*** Block opens ***

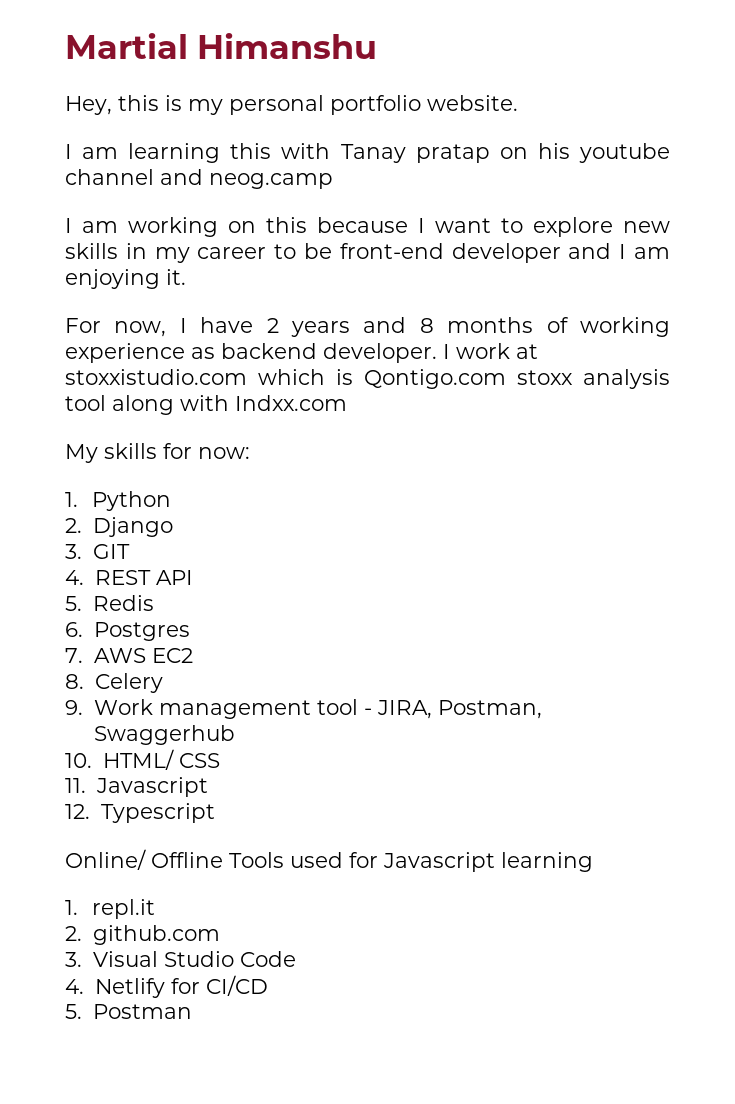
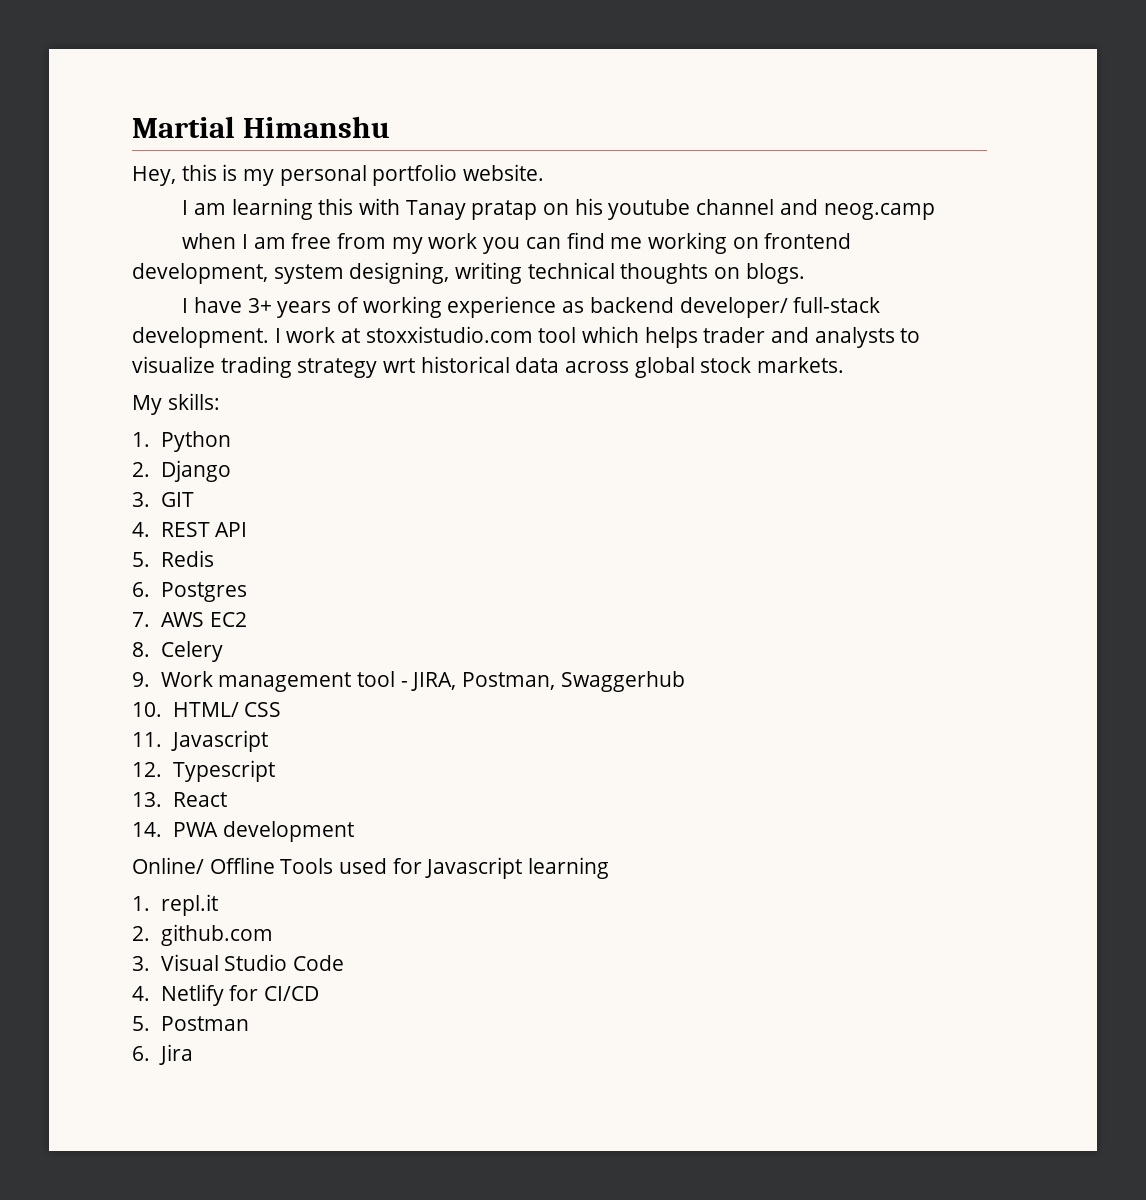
[65,217,670,237] [65,243,670,263] [65,269,186,289] [65,317,534,337] I am working on this because I want to explore new skills in my career to be front-end developer and I am enjoying it. // For now, I have 2 years and 8 months -> [182,232,852,254] [132,262,805,284] [182,297,332,318] when I am free from my work you can find me working on frontend development, system designing, writing technical thoughts on blogs. // I have 3+ years
[323,343,437,363] developer. -> [679,297,881,318] [132,327,269,348] developer/ full-stack development.
[258,369,670,389] [65,395,347,415] [65,443,250,463] which is Qontigo.com stoxx analysis tool along with Indxx.com // My skills for now: -> [538,326,921,348] [132,356,845,378] [132,393,220,415] tool which helps trader and analysts to visualize trading strategy wrt historical data across global stock markets. // My skills:
(215, 813) none -> [132,792,227,807] [132,821,355,842] // 13. React // 14. PWA development
(192, 1011) none -> [132,1044,193,1065] // 6. Jira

*** Block closes ***

Would you output the data above exactly as written, but with no images?

[65,217,670,237] [65,243,670,263] [65,269,186,289] [65,317,534,337] I am working on this because I want to explore new skills in my career to be front-end developer and I am enjoying it. // For now, I have 2 years and 8 months -> [182,232,852,254] [132,262,805,284] [182,297,332,318] when I am free from my work you can find me working on frontend development, system designing, writing technical thoughts on blogs. // I have 3+ years
[323,343,437,363] developer. -> [679,297,881,318] [132,327,269,348] developer/ full-stack development.
[258,369,670,389] [65,395,347,415] [65,443,250,463] which is Qontigo.com stoxx analysis tool along with Indxx.com // My skills for now: -> [538,326,921,348] [132,356,845,378] [132,393,220,415] tool which helps trader and analysts to visualize trading strategy wrt historical data across global stock markets. // My skills:
(215, 813) none -> [132,792,227,807] [132,821,355,842] // 13. React // 14. PWA development
(192, 1011) none -> [132,1044,193,1065] // 6. Jira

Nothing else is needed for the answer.